8. In Dred Scott slavery was the issue. The problem was that the federal courts could not avoid jurisdiction because persons of different states were the opposing parties. The Bill of Rights, and other provisions of the U.S. Constitution, associate rights with personhood, not citizenship, and it was already established precedent that blacks were persons, so CJ Taney for the U.S. Supreme Court weaseled out of the trap by (wrongly) holding that blacks were not and could not be citizens, and thus, federal courts would not have jurisdiction, since Art. III uses the term "citizen" instead of "person" in defining jurisdiction. The effect was to make the rights of persons not citizens non-justiciable in federal courts, contrary to the obvious intent of the Bill of Rights.

9. By the time the view developed that both precedents had to be overturned, and that it would take an amendment to do that, many more precedents had been built on those two cases.
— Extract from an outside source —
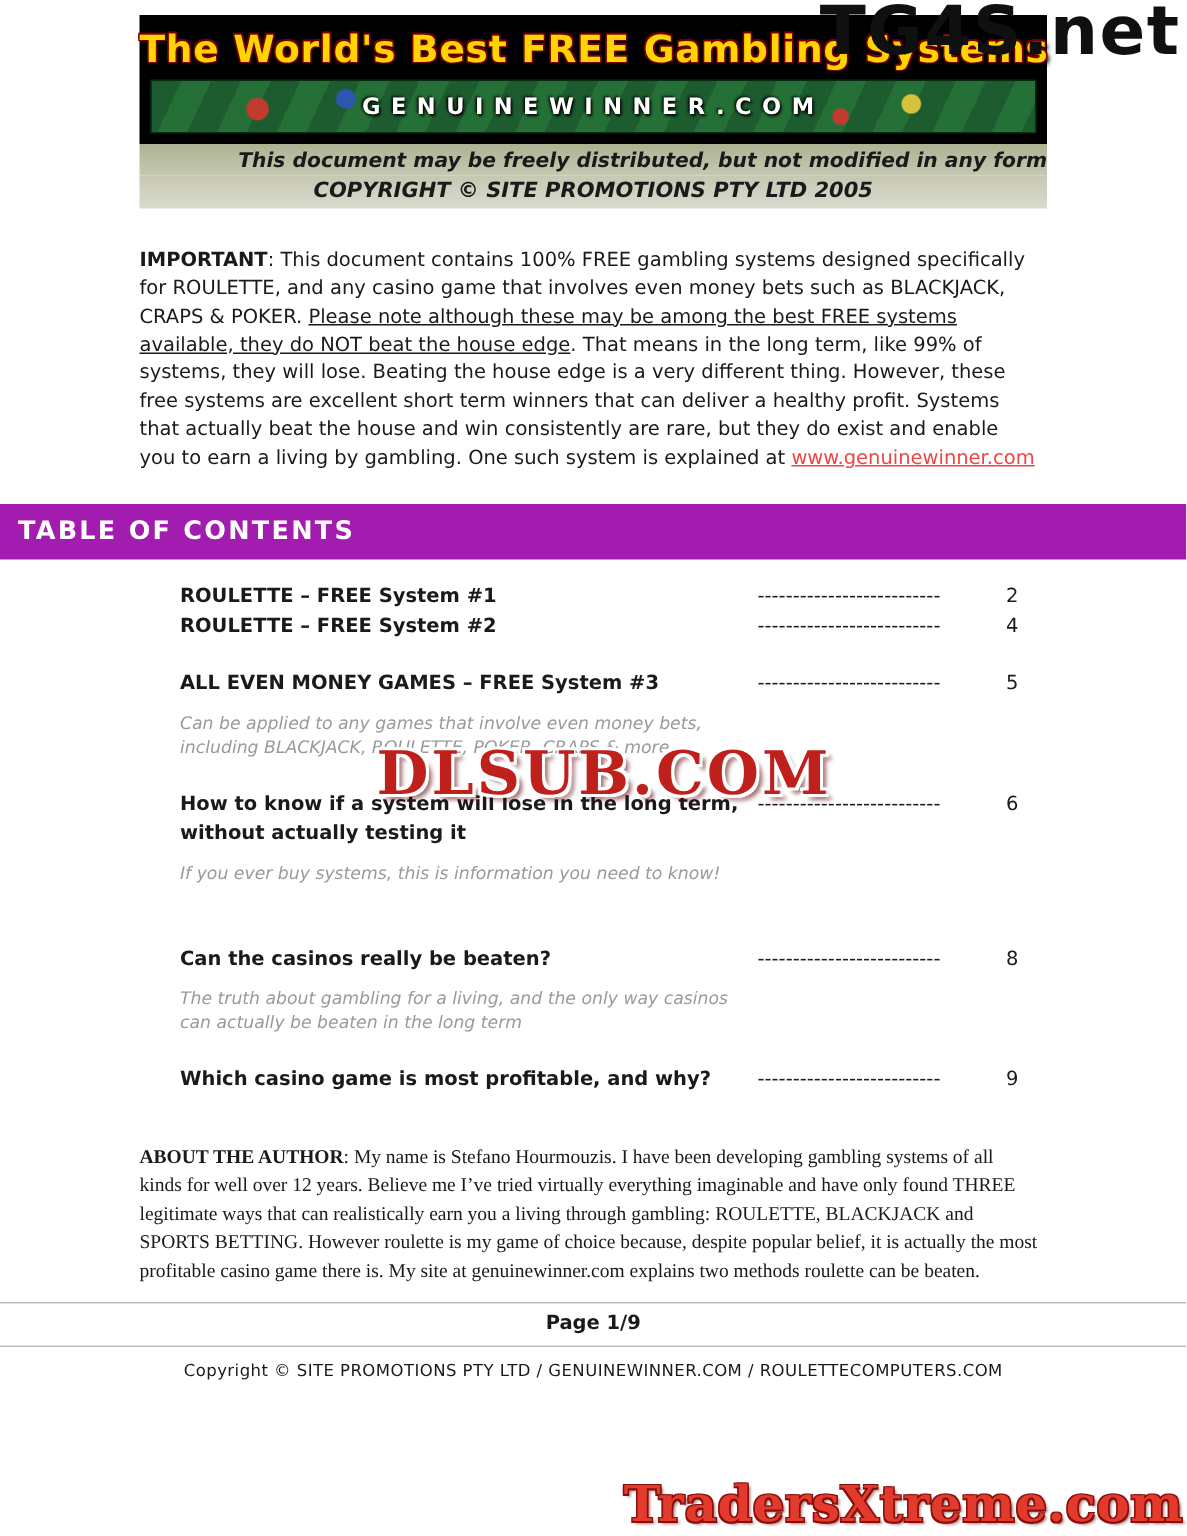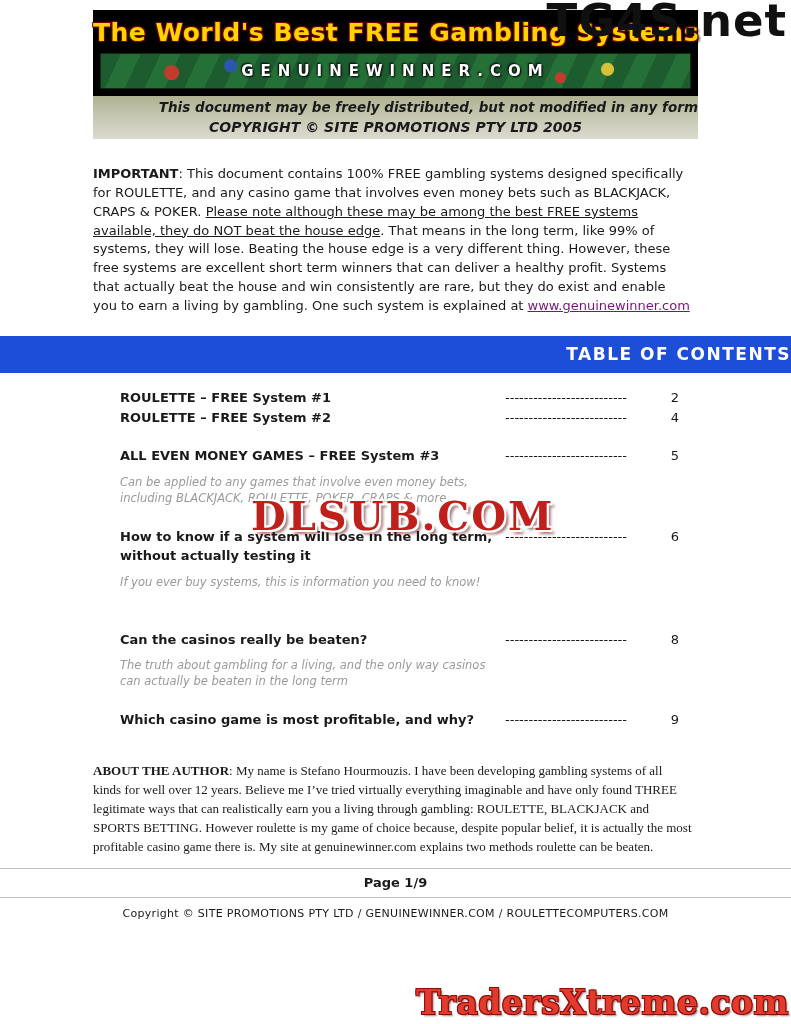"www.genuinewinner.com" .link { color: #701a75 -> #ef4444 }
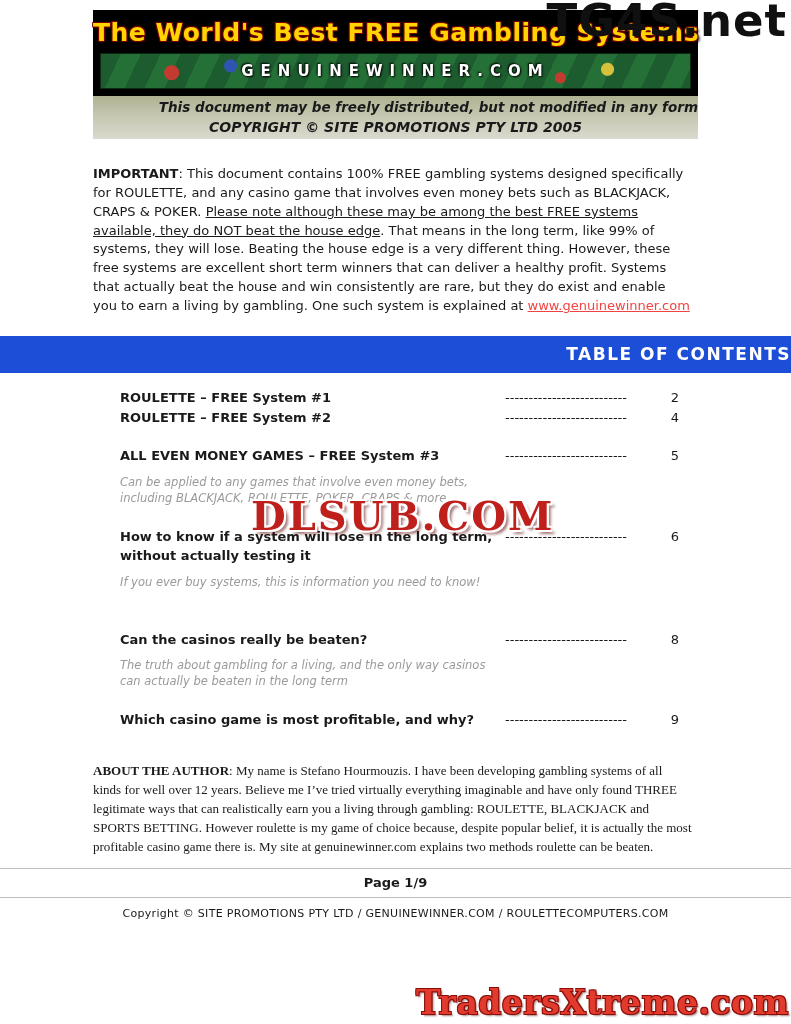"TABLE OF CONTENTS" .toc-bar { background: #1d4ed8 -> #a21caf; padding: 8px 0 9px -> 8px 12px 9px; text-align: right -> left }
So it was not enough for an amendment to just refer to the two cases and explicitly overturn them. It had to adopt general language that would cover the entire system of precedents based on them, past and future.

10. That left the problem that the states could not be allowed to deny rights to persons on their territories by defining them as noncitizens. That could make the U.S. Constitution a nullity in such states, by doing something outlandish like defining Jim Bob and Red Neck as the only citizens. So what the 14th Amendment did do was make all U.S. citizens state citizens if they reside in the state (although it neglected to define residency). That included blacks. However, it also neglected to make clear that most rights belong to persons and not just citizens.

11. Some would argue that the language they chose was not very clear, and that a better wording was needed, but if one tries to find better language, it is not all that easy. (If I had been there, I could have done it, as I have above, but I was born too late.)

12. There is actually no U.S. Supreme Court decision that sustains the offspring born on U.S. soil of parents who have entered U.S. soil illegally to be natural born U.S. citizens. Such parents are arguably not "subject to the jurisdiction" in that they did not seek and obtain consent to enter. All the cases have either been parents who entered legally, or for which the legality of their entry was not before the court. There is a presumption that those born on U.S. soil are natural born citizens, subject to proof to the contrary, and in the absence of someone to argue that position, the presumption stands. If someone wants to get a precedent to that point, one needs to take a case to the U.S. Supreme Court.